Я целую твердые губы, кусаю плечо там, где начинается шея, с мстительным удовольствием осознавая, что укус будет виден из-под строгой рубашки, и это заводит еще больше.
Он двигается так сильно, так грубо… Так правильно!
Так, как мне надо.
Как никто другой.
У меня не было возможности сравнивать. Он – мой первый и единственный мужчина. Но я уверена, абсолютно уверена, что ни с кем другим я никогда бы ничего подобного не испытала. Никогда. Это просто невозможно. Только с ним.
Я запускаю руки под ворот рубашки на спине, царапаю спину, стремясь оставить как можно больше следов на нем. Чтоб хотя бы какое-то время он видел эти знаки и вспоминал обо мне.
Потому что это для меня он – первый и единственный. А я для него…
Но не сейчас. Конечно, не сейчас.
- Олька, Олька моя… - шепчет он тихо и как-то болезненно, двигается все грубее, уже не думая обо мне, уже просто вбиваясь со всей силы так, что завтра тело, непривычное к таким нагрузкам, точно будет болеть, но опять же, это будет… - Олька, моя, моя, моя…

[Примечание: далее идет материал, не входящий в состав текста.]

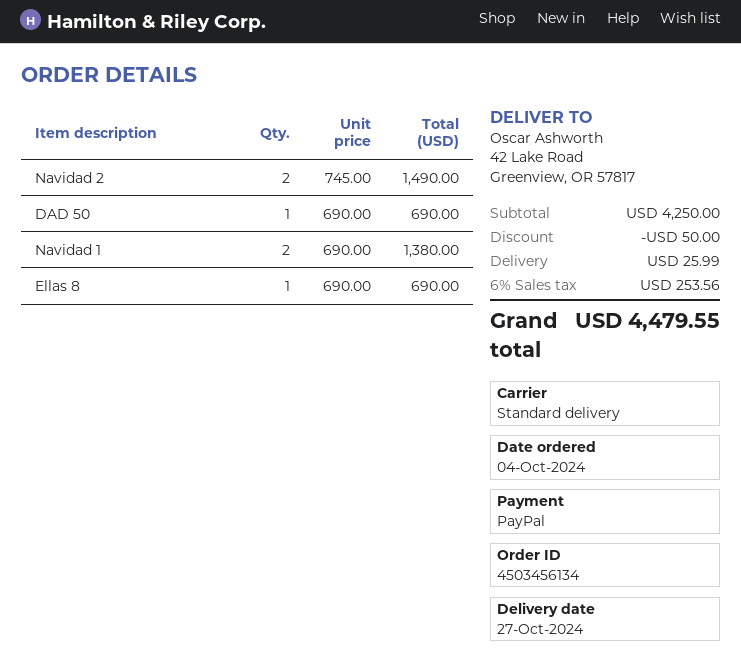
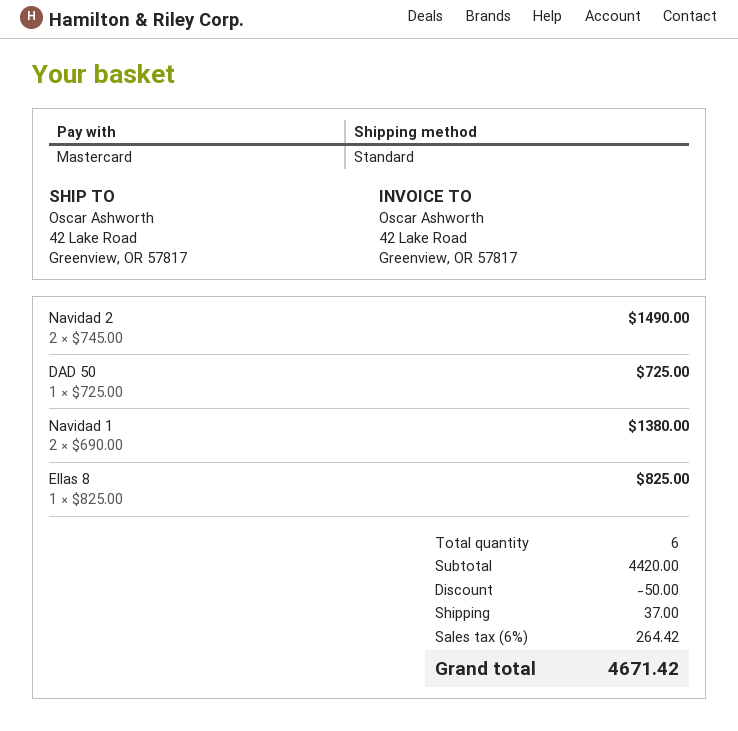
payment method: PayPal -> Mastercard
DAD 50: 1 x 690.00 = 690.00 -> 1 x 725.00 = 725.00
Ellas 8: 1 x 690.00 = 690.00 -> 1 x 825.00 = 825.00
subtotal: 4250.00 -> 4420.00
shipping: 25.99 -> 37.00
tax: 6% = 253.56 -> 6% = 264.42
total: 4479.55 -> 4671.42

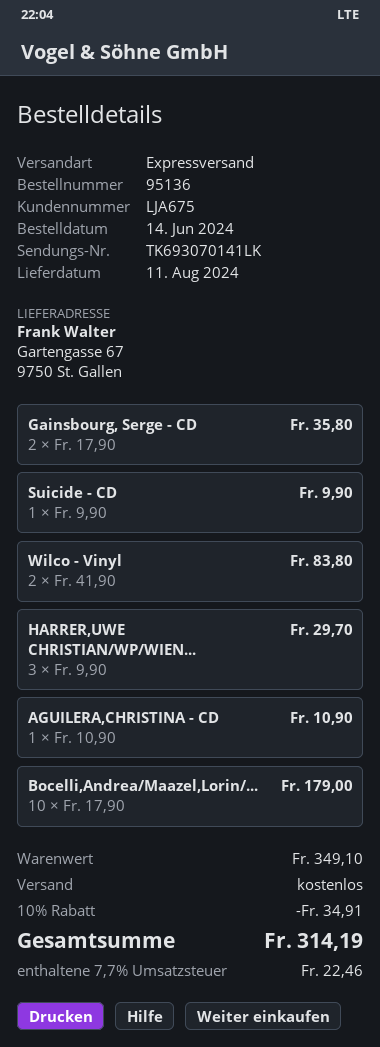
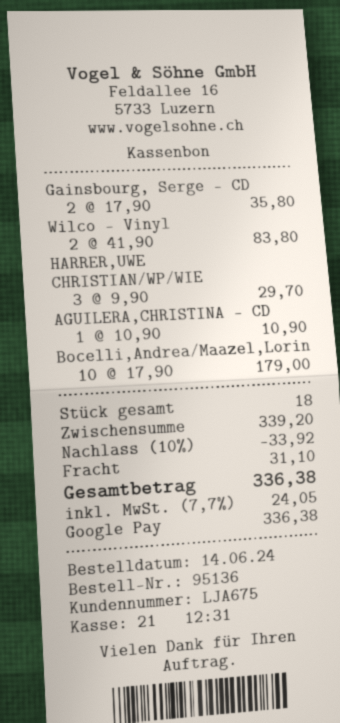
Suicide - CD: 1 x 9.90 = 9.90 -> none
subtotal: 349.10 -> 339.20
discount: 10% = 34.91 -> 10% = 33.92
shipping: 0.00 -> 31.10
tax: 7.7% = 22.46 -> 7.7% = 24.05
total: 314.19 -> 336.38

Я смотрю, как он кончает. Я, как всегда, не могу оторвать от него взгляда в этот момент, и, как всегда, одно это зрелище заставляет последовать за ним в удовольствии. Ослепительном, остром, жестоком.
Боль и сладость.
Как я люблю.
И как он любит.
Он еще какое-то время лежит на мне, шумно выдыхая, мягко целуя в висок, спускаясь к уху, облизывая мочку, дразня. Мне томно и сладко. Мне спокойно. Как всегда с ним.
Пока он не начинает говорить.
Не хочу, чтоб он говорил. Поэтому начинаю сама.
- Надолго в этот раз?
Он молчит, дышит, потом прикусывает напоследок шею, тоже оставляя след на видном месте, поднимается. Поправляет на ходу одежду, идет к столу, наливает воду себе и мне.
Он давно не пьет. Сигары – единственная слабость.
Ну, и еще я. По крайней мере, он так говорит.
- Посмотрим, как пойдет. Мне, вообще-то в Москву надо.
- А здесь тогда зачем?
Он режет меня взглядом, опять ставшим привычно жестким. И не отвечает. Пьет, ищет на столе гильотинку для сигар, потом спички… Короче говоря, совершает все привычно неторопливые действия, так успешно забивающие неловкие паузы.
И это меня опять заводит. Только не так, как ему понравится.
- И вообще, к чему был этот цирк с конями? Вернее, с одним конем? Неужели нельзя позвонить?
- А ты бы приехала?
Он садится в свое генеральное кресло, смотрит на меня пристально, окутывая себя сигарным дымом.
Я сажусь, еле сводя ноги, ищу белье, хмурюсь на разодранные форменные штаны, короче говоря, совершаю все привычные действия, так успешно забивающие неловкие паузы.
И это его заводит. И тоже совсем не так, как мне понравится.
- Ольк. Олька…
- Что? Штаны порвал, как мне домой ехать теперь?
- Никак. Ко мне поедем.
- Размечтался. От тебя потом не уедешь, из этого твоего бункера гребанного… Не выпустишь же. А у меня смена завтра.
- Почему завтра? Ты же сегодня была?
- Ну и что? Попросили подменить…
Он молчит, хмурится сквозь сигарный дым, и я торопливо добавляю, чуя неладное и зная его дебильную способность влезать туда, куда не просят:
- Только попробуй!
Он молчит. Курит.
- Олег! Мне прямо сейчас уйти? Ты же меня знаешь, я Васю твоего прямо с окна выкину, если помешает!
- Иди ко мне, Шипучка, я скучал по-скотски просто.
Он говорит это так просто, так спокойно…
И я иду.
Забыв про злость, про то, что мы с ним опять чуть не повздорили.
Иду. Сажусь на колени, прямо в белье, с растрепанными волосами, несвежим после смены лицом, усталая и одинокая женщина.
И чувствую себя опять, как двадцать лет назад, молодой, веселой, участливой.